- Opening Delimiter -
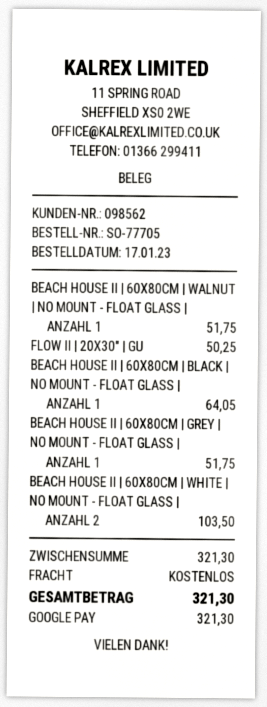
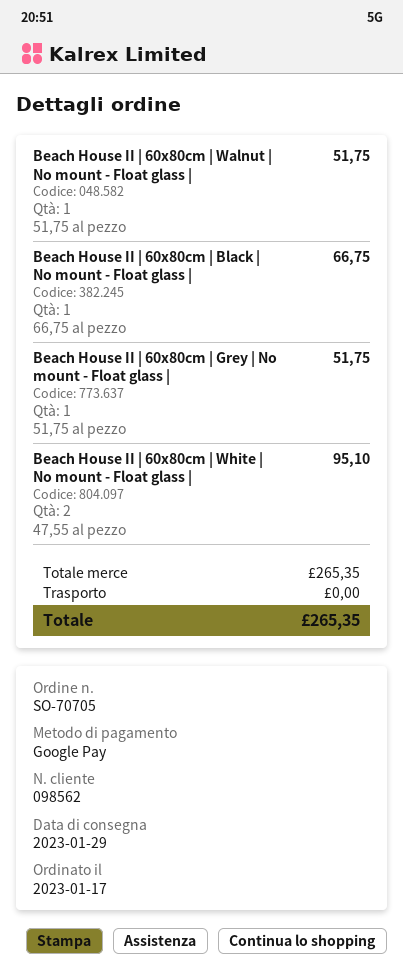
order number: SO-77705 -> SO-70705
FLOW II | 20X30" | GU: 1 for 50.25 -> none
BEACH HOUSE II | 60X80CM | BLACK | NO MOUNT - FLOAT GLASS |: 1 for 64.05 -> 1 for 66.75
BEACH HOUSE II | 60X80CM | WHITE | NO MOUNT - FLOAT GLASS |: 2 for 103.50 -> 2 for 95.10
subtotal: 321.30 -> 265.35
total: 321.30 -> 265.35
- Closing Delimiter -
* Work to complete: Across the listing above, tally the lines that include "MOUNT". Only the total is wanted.

* Response to the task: 2